Work to be completed:
Would you copy the entries that follow exactly, leaving out every picture?

Version difference data

****************************************

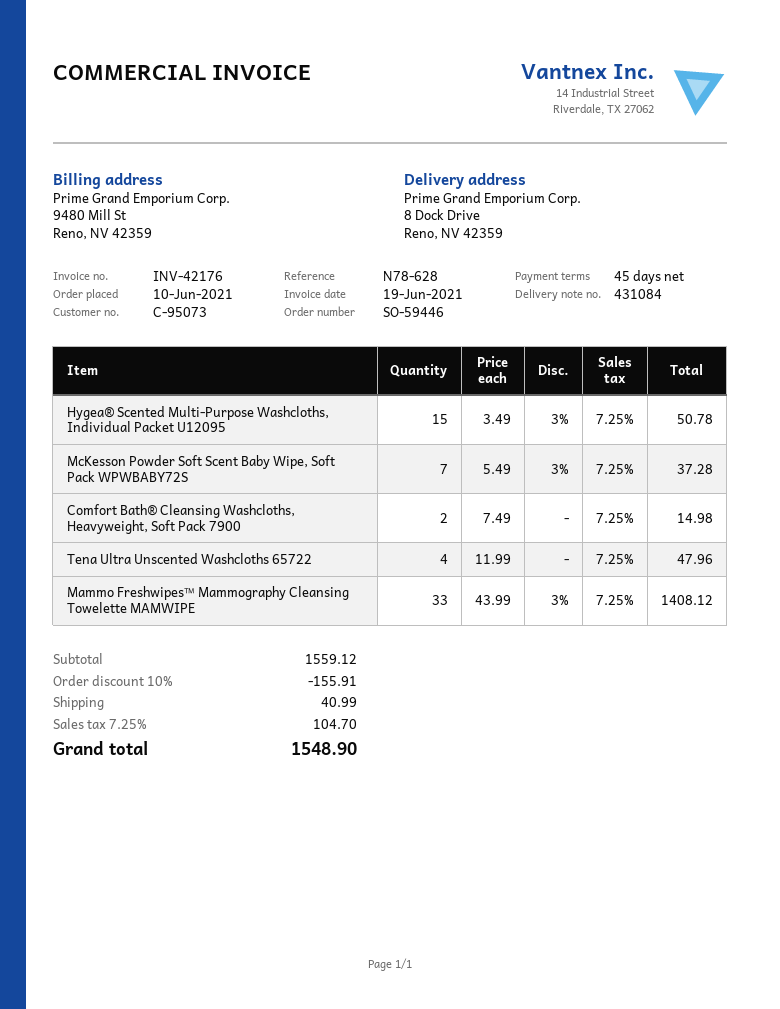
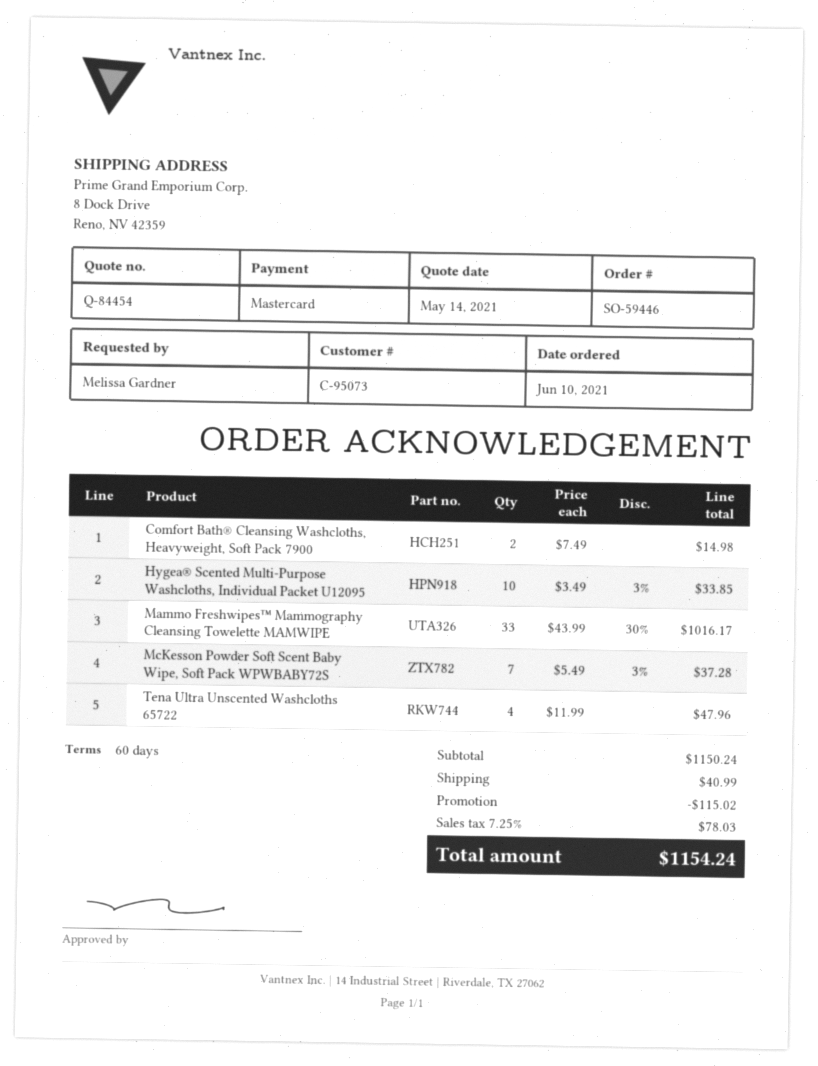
payment terms: 45 days -> 60 days
Hygea® Scented Multi-Purpose Washcloths, Individual Packet U12095: 15 x 3.49 - 3% = 50.78 -> 10 x 3.49 - 3% = 33.85
Mammo Freshwipes™ Mammography Cleansing Towelette MAMWIPE: 33 x 43.99 - 3% = 1408.12 -> 33 x 43.99 - 30% = 1016.17
subtotal: 1559.12 -> 1150.24
discount: 155.91 -> 115.02
tax: 7.25% = 104.70 -> 7.25% = 78.03
total: 1548.90 -> 1154.24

****************************************

Written reply:
payment terms: 45 days -> 60 days
Hygea® Scented Multi-Purpose Washcloths, Individual Packet U12095: 15 x 3.49 - 3% = 50.78 -> 10 x 3.49 - 3% = 33.85
Mammo Freshwipes™ Mammography Cleansing Towelette MAMWIPE: 33 x 43.99 - 3% = 1408.12 -> 33 x 43.99 - 30% = 1016.17
subtotal: 1559.12 -> 1150.24
discount: 155.91 -> 115.02
tax: 7.25% = 104.70 -> 7.25% = 78.03
total: 1548.90 -> 1154.24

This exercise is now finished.